La justicia probó que la ex priora castigaba con encierro, cilicios y mordazas a por lo menos dos religiosas.

Sin embargo, la religiosa ahora condenada, en lugar de dar curso a esos pedidos, los ignoraba, a veces “desechándolos e inclusive también destruyendo y reteniendo los papeles en los que efectuaban sus peticiones”.
Además, “tampoco les permitió (a las mujeres) abandonar ese recinto monacal tal como éstas de modo desesperado y angustioso le pedían”.

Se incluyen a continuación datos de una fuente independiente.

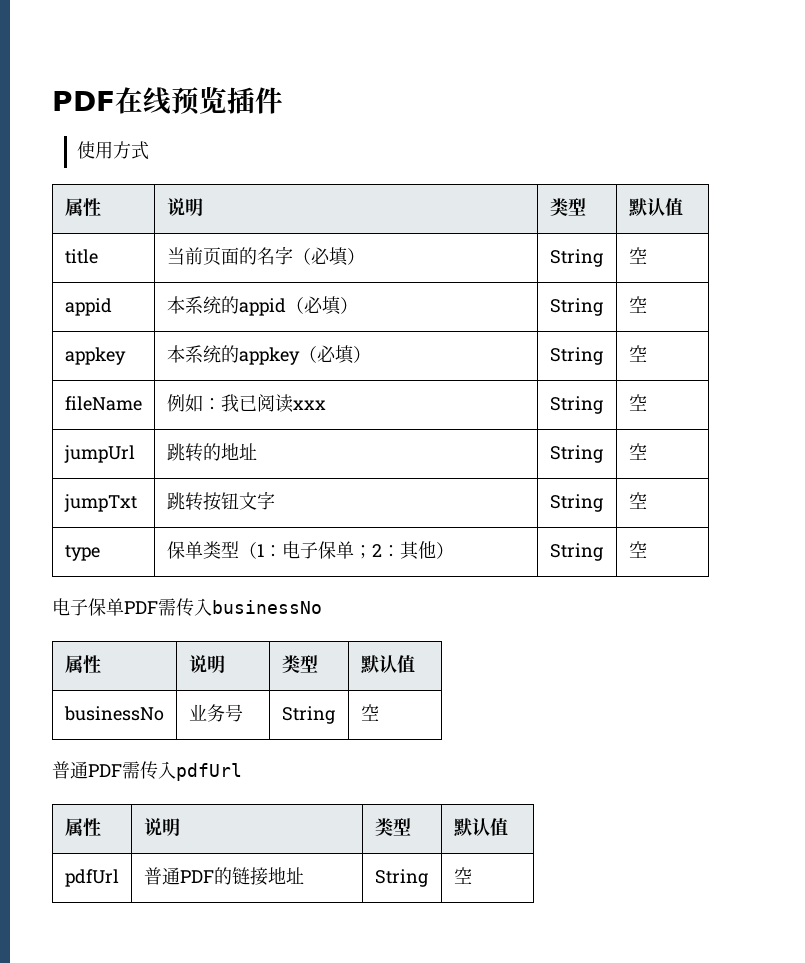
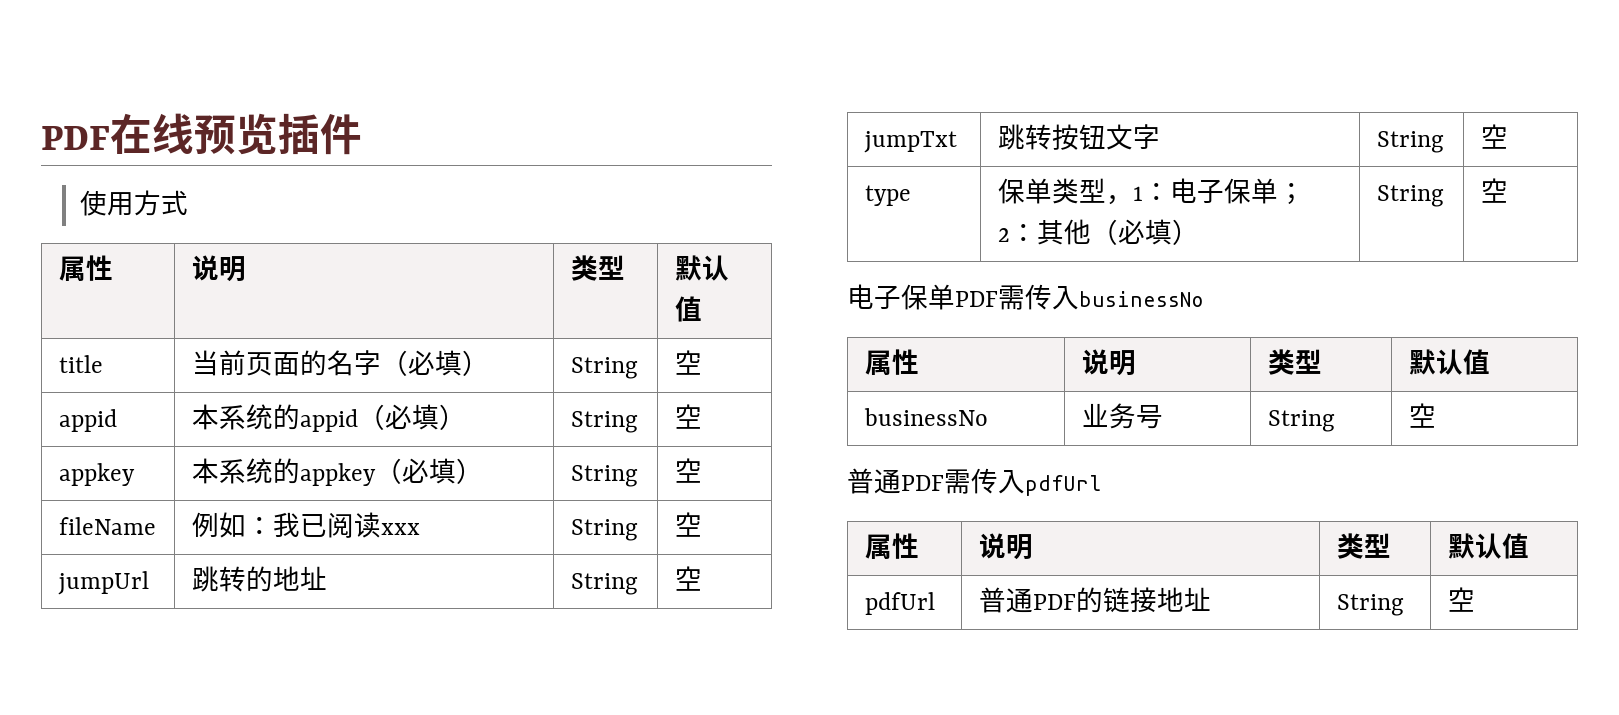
[238,542,257,559] （ -> [1105,195,1133,205] ，
(436, 550) none -> [1090,219,1172,245] （必填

En el caso de Albarenque, la ex priora la retuvo “aproximadamente casi seis años”, hasta abril de 2013, cuando “por razones de salud es entregada a su madre”. En el caso de Peña, la situación se extendió “por año y medio aproximadamente”, hasta marzo de 2016, cuando “la víctima logra escapar del convento”. En todo ese tiempo, Toledo actuó “de modo intemperante, amenazante, violento y arbitrario, abusando de su rol, e incumpliendo los mayores deberes inherentes a la función que desempeñaba dentro del Monasterio”.

A veces, la administración del castigo impuesto quedaba a cargo de otra monja; otras, también se servía de elementos de flagelación, como “disciplinas (látigos encerados), cilicios (coronas de alambre con púas que se colocaban en piernas) y mordazas (tabiques de madera y piola) que se colocaban en la boca”.
Por otra parte, la monja sabía “qué era lo que estaba prohibido o no vigente” y durante el juicio “negó expresamente haber actuado del modo imputado”, algo que para los jueces demuestra que actuaba criminalmente de manera deliberada.